*Directions for this task*.
Collect all lines containing the word "hidden" from the data.

*Input data*.
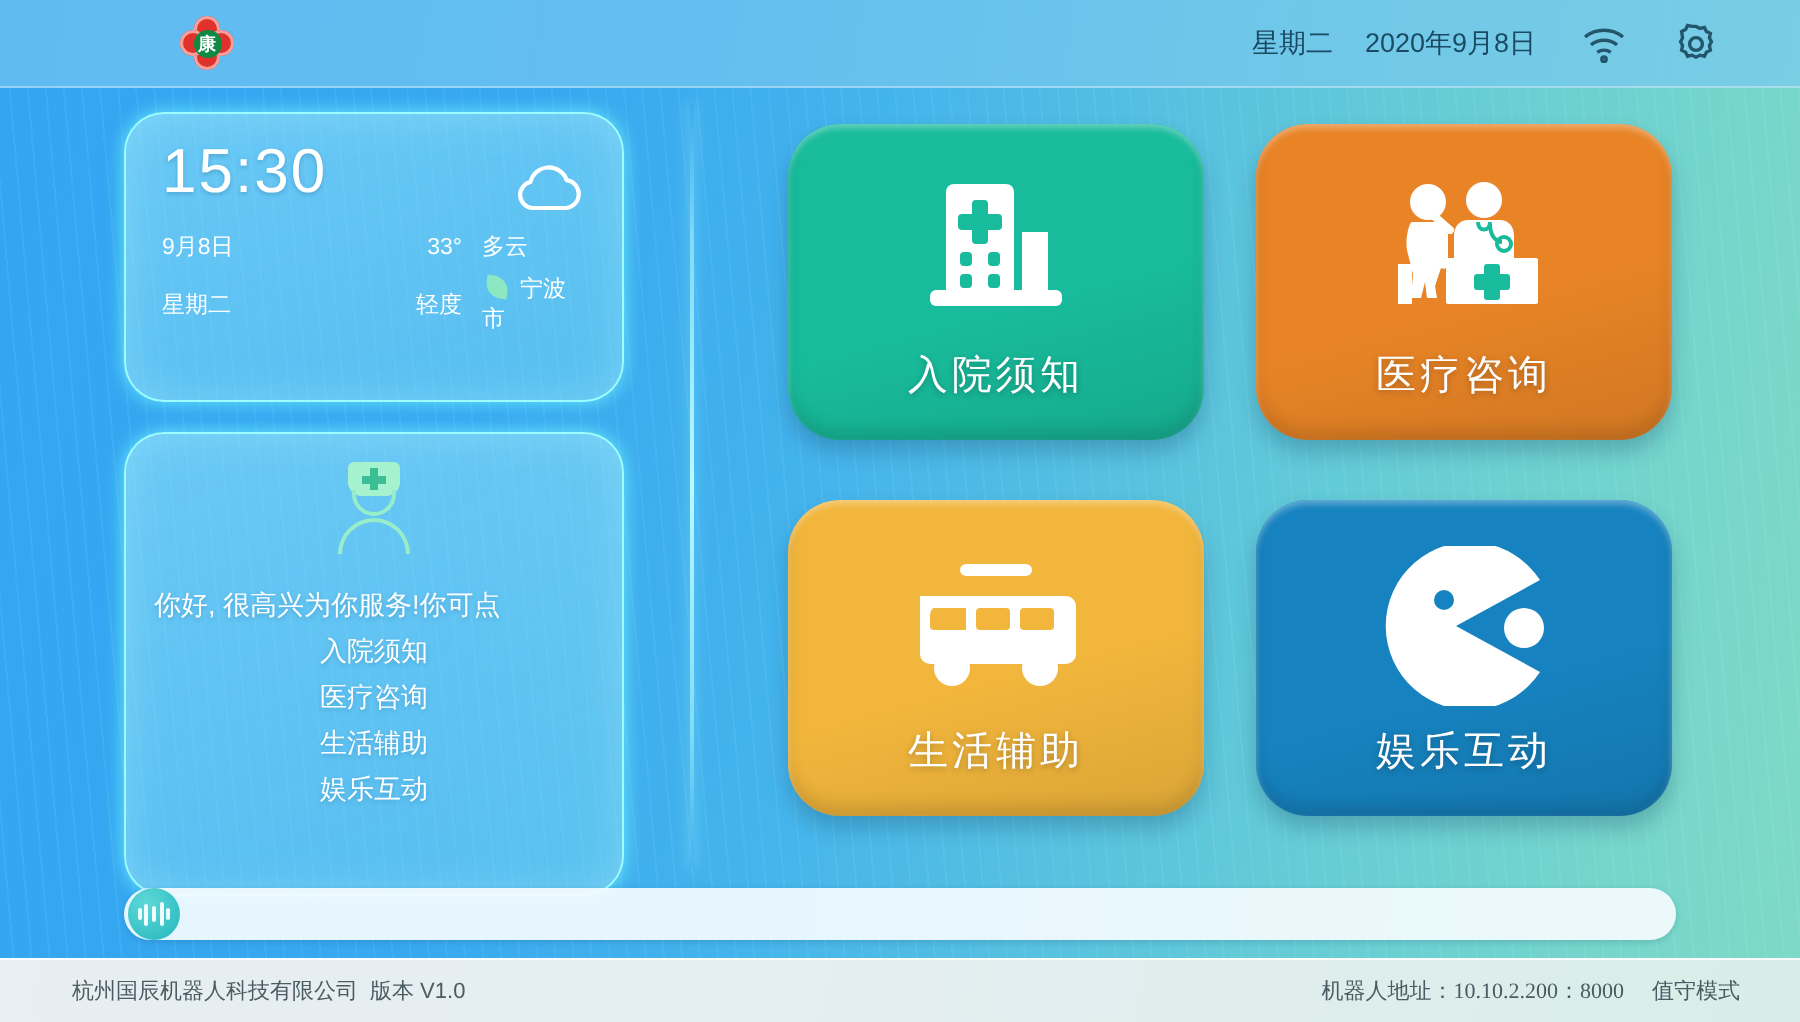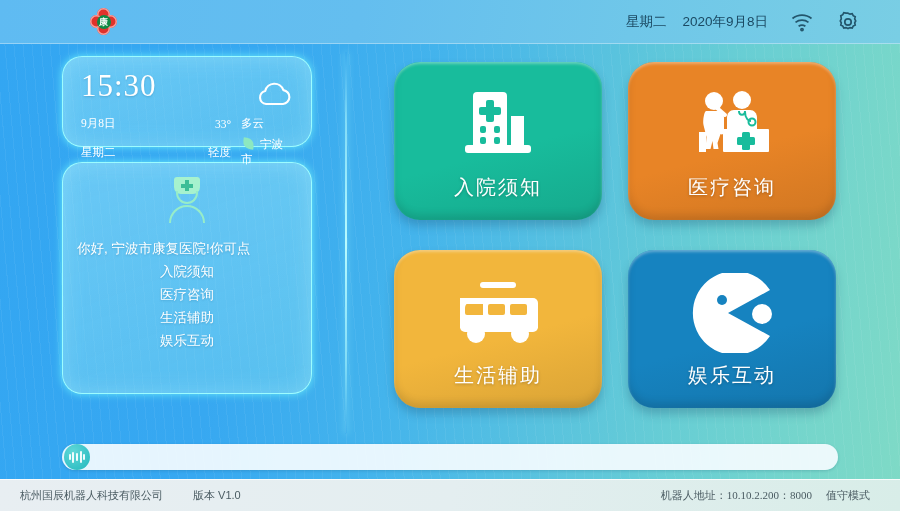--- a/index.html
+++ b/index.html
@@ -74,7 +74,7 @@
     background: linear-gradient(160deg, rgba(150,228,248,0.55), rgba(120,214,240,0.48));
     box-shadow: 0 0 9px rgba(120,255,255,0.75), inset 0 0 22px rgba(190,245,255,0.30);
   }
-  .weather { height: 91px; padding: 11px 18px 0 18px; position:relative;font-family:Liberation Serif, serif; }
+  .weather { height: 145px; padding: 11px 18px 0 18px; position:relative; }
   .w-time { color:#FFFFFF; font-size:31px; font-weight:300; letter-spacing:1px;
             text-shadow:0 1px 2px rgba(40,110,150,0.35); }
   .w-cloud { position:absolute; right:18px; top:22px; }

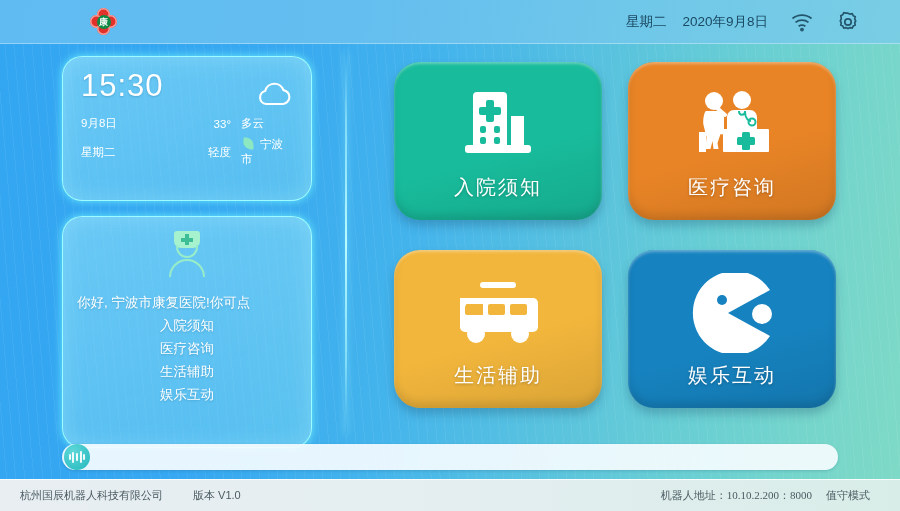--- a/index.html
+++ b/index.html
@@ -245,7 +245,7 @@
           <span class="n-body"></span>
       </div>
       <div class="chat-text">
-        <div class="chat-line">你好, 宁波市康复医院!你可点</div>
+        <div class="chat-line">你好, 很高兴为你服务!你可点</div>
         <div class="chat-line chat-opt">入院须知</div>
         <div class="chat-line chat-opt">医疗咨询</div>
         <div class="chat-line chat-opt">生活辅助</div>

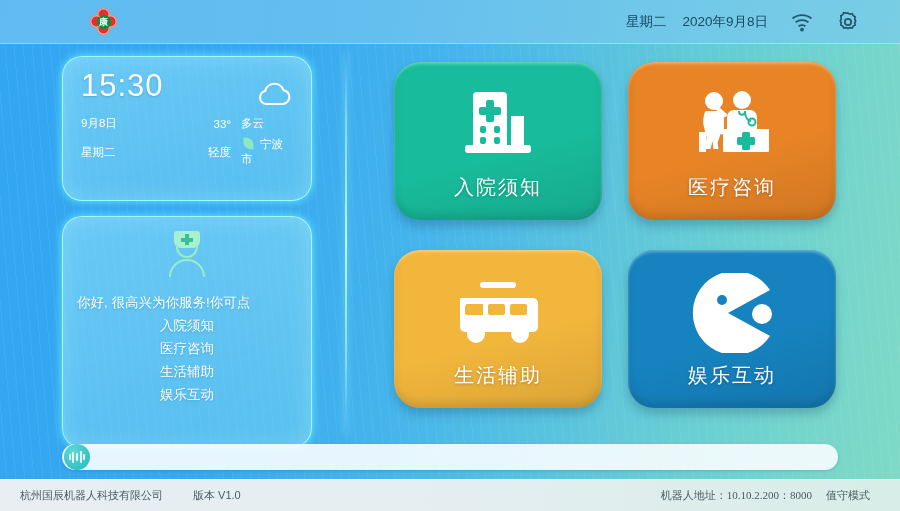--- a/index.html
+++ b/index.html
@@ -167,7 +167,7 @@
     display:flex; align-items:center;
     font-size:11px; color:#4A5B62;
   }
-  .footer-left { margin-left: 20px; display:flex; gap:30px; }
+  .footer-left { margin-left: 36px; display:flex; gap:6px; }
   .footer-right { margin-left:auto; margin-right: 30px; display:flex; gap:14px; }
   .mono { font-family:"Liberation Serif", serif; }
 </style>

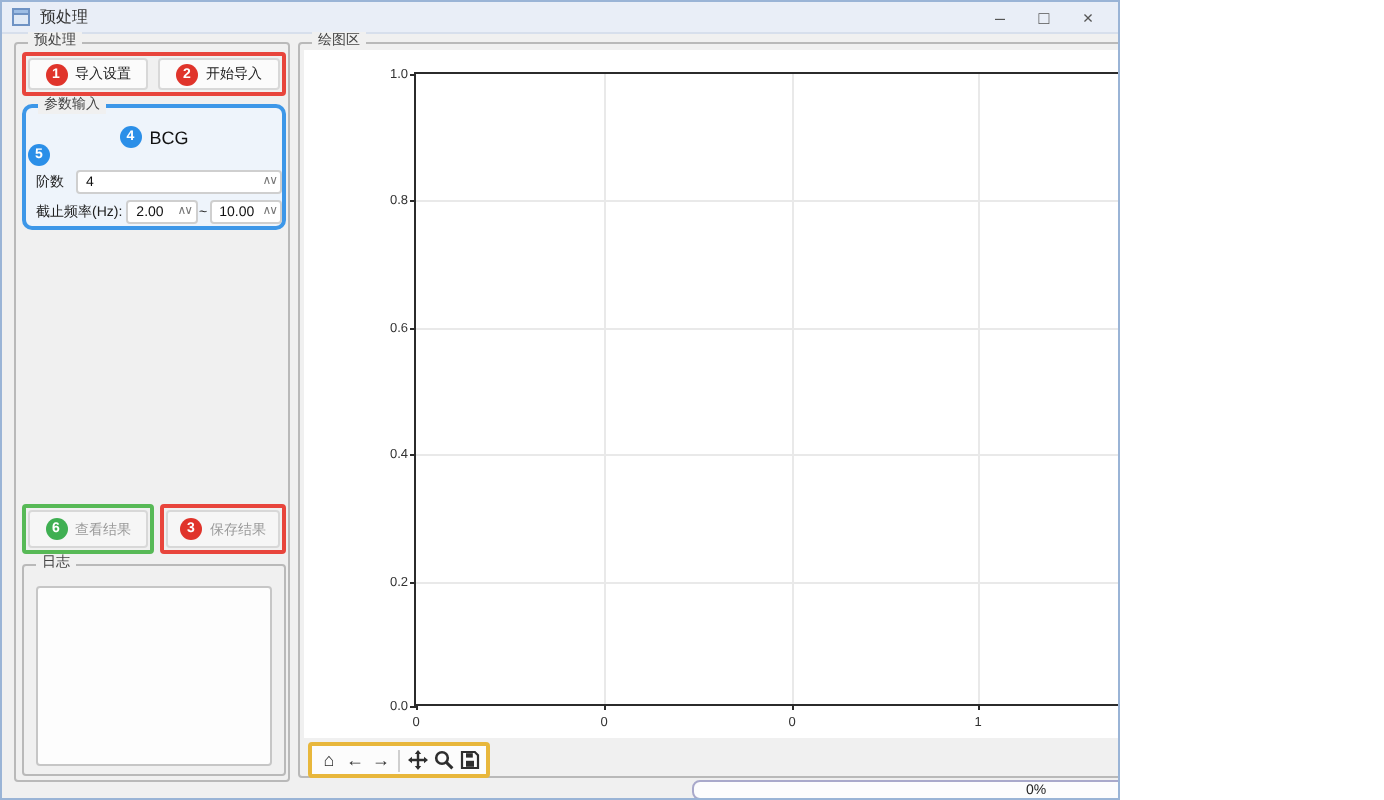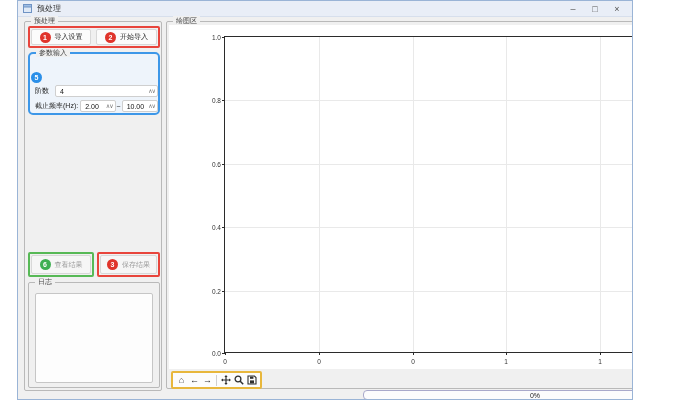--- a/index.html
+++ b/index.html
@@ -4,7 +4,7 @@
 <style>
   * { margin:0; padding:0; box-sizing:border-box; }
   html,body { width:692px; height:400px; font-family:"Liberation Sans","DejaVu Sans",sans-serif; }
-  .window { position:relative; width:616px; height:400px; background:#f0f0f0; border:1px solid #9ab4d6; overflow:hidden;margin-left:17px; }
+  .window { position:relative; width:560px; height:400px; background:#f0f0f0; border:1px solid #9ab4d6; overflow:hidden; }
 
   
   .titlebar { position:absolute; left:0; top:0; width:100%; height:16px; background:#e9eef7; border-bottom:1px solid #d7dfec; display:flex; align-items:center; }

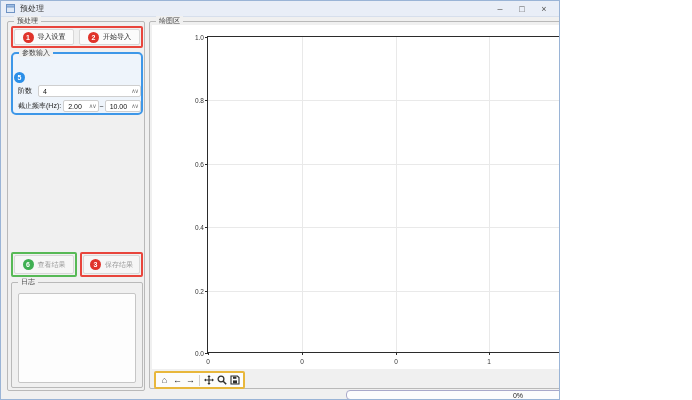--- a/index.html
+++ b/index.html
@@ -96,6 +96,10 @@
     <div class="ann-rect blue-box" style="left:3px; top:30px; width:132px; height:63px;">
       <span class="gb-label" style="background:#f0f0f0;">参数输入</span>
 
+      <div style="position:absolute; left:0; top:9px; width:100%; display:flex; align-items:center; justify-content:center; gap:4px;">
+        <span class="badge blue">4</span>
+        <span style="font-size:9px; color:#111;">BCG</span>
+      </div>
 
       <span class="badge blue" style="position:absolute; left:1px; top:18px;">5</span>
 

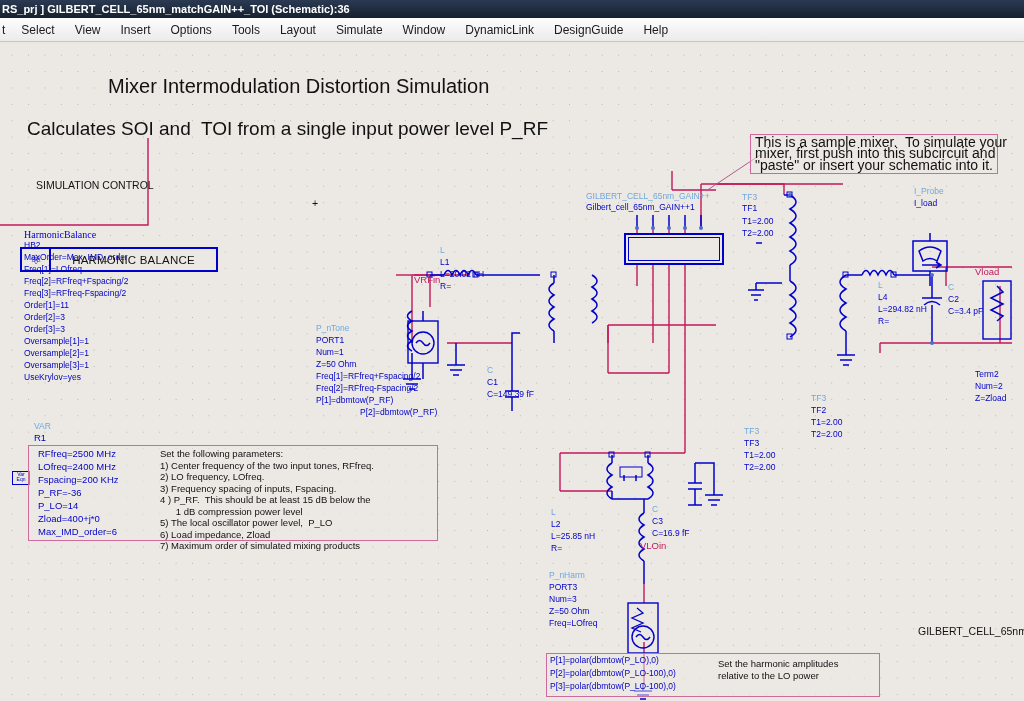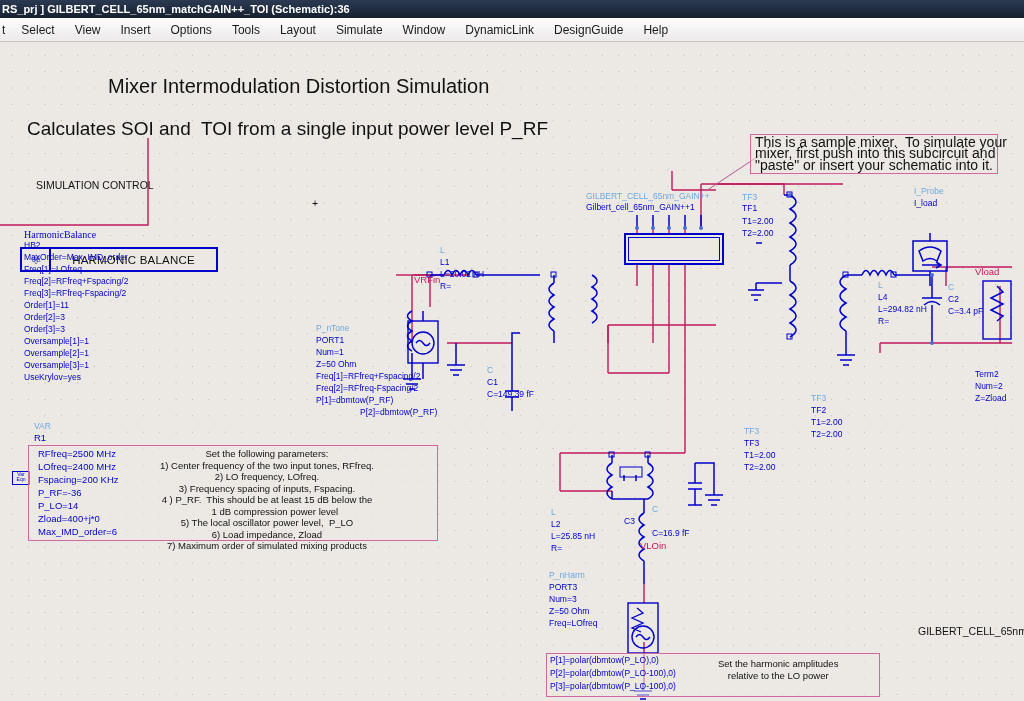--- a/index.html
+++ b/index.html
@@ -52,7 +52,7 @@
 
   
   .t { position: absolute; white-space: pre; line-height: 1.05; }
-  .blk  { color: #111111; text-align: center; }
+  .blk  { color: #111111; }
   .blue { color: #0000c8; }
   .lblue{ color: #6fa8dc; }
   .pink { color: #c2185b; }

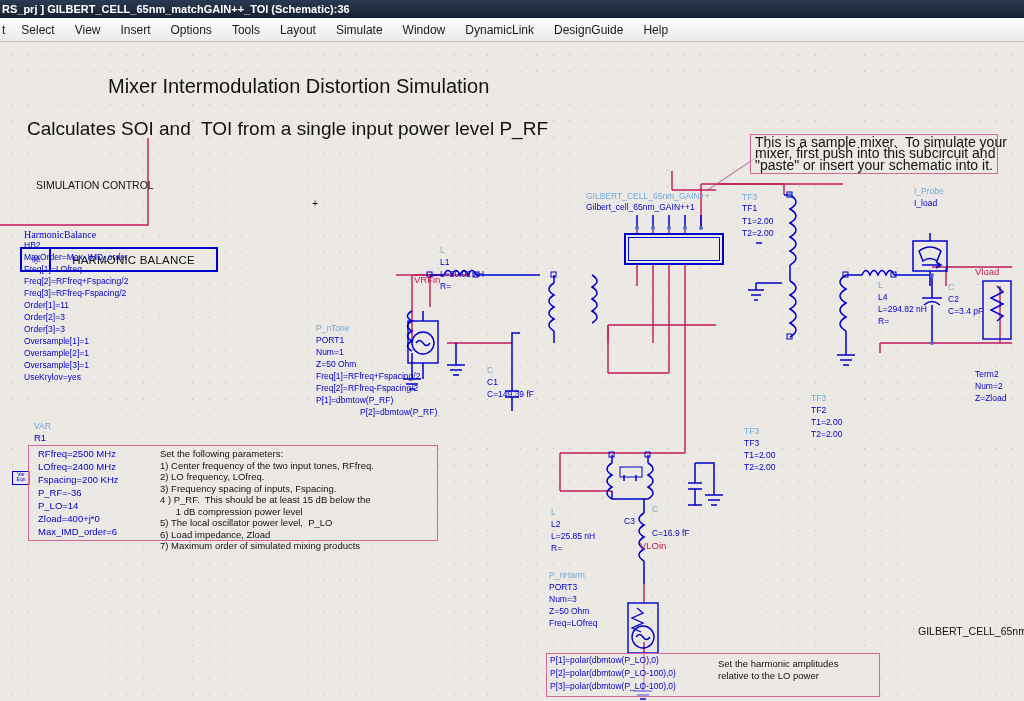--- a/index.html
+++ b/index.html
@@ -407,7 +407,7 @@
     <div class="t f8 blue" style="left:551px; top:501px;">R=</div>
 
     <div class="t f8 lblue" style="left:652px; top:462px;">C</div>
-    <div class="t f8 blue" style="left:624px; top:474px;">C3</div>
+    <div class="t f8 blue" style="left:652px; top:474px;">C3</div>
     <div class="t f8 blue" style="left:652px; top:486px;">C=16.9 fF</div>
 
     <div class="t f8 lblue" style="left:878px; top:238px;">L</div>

*Written solution*.
-  .window { position:relative; width:616px; height:400px; background:#f0f0f0; border:1px solid #9ab4d6; overflow:hidden;margin-left:17px; }
+  .window { position:relative; width:560px; height:400px; background:#f0f0f0; border:1px solid #9ab4d6; overflow:hidden; }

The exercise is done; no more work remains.